Album Review: Pink’s ‘Hurts 2B Human’

You’d never want to reduce a Pink album strictly to the math, but the strength of her records tends to have a pretty strong correlation to two factors: the number of Max Martin/Shellback productions and the amount of F-bombs dropped. Now, put those two together, and it’s pure gold, but either one is a pretty good guarantor of quality. This isn’t to say that profanity for its own sake is any kind of sign, but in Pink’s case, it’s usually an indicator that she is letting her freak flag fly, among other F’s, and indulging in a stream of consciousness that feels like real talk, uncensored in its feisty disregard for the strictures of conventional, confessional lyricism, even as the aforementioned producer-scientist Swedes squeeze it all into the best and tightest forms of pop music.
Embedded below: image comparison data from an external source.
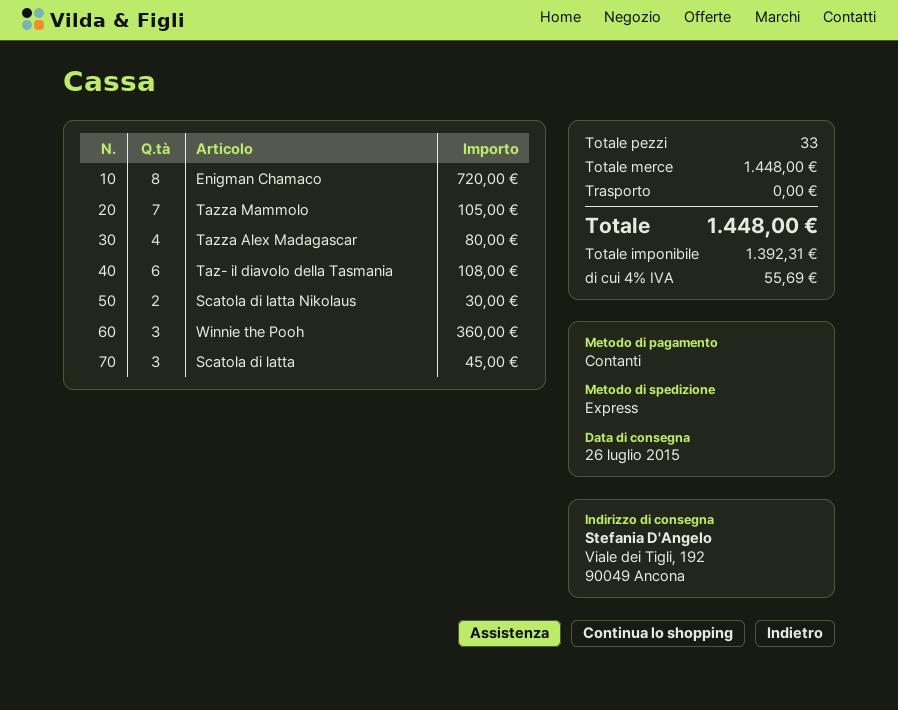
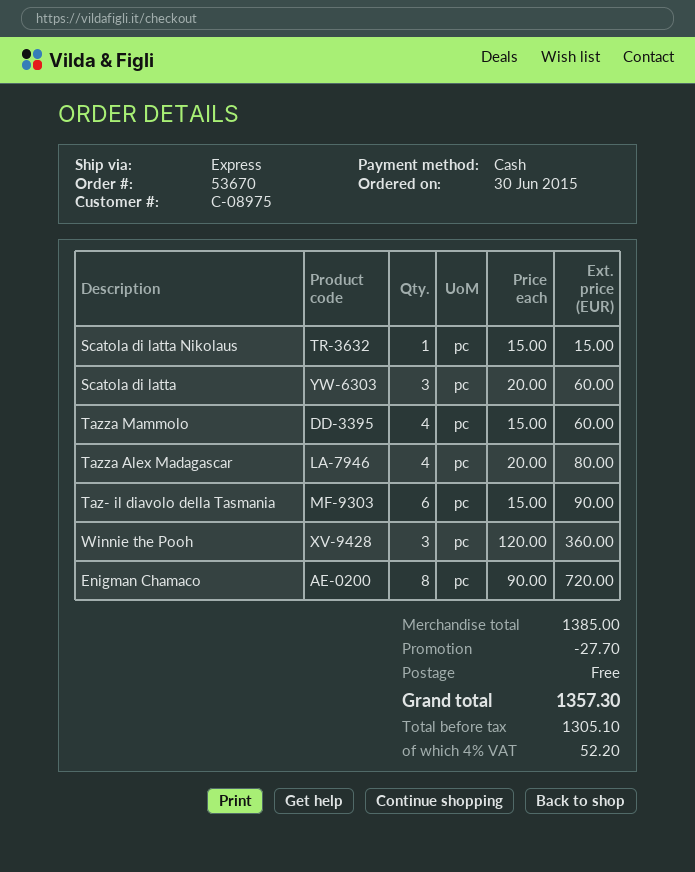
Tazza Mammolo: 7 for 105.00 -> 4 for 60.00
Taz- il diavolo della Tasmania: 6 for 108.00 -> 6 for 90.00
Scatola di latta Nikolaus: 2 for 30.00 -> 1 for 15.00
Scatola di latta: 3 for 45.00 -> 3 for 60.00
subtotal: 1448.00 -> 1385.00
discount: none -> 27.70
net: 1392.31 -> 1305.10
tax: 4% = 55.69 -> 4% = 52.20
total: 1448.00 -> 1357.30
Looking at “Hurts 2B Human,” then, the numbers don’t appear all that promising. There are only three songs in which Pink literally gives a “f—,” and only one where everyone’s favorite music doctors, Martin and Shellback, make a house call for their longtime client. These facts in themselves shouldn’t be completely worrisome, but maybe they do provide signposts that help to explain why her eighth album turns out to be her least interesting to date — coming only a year and a half on the heels of “Beautiful Trauma,” which was one of her best. The good news that one of the most estimable pop divas of our age has followed up such terrific work so quickly is tempered by the gnawing feeling that she’s using this relatively fast successor to come up with some less eccentric material that might solidify her position on radio.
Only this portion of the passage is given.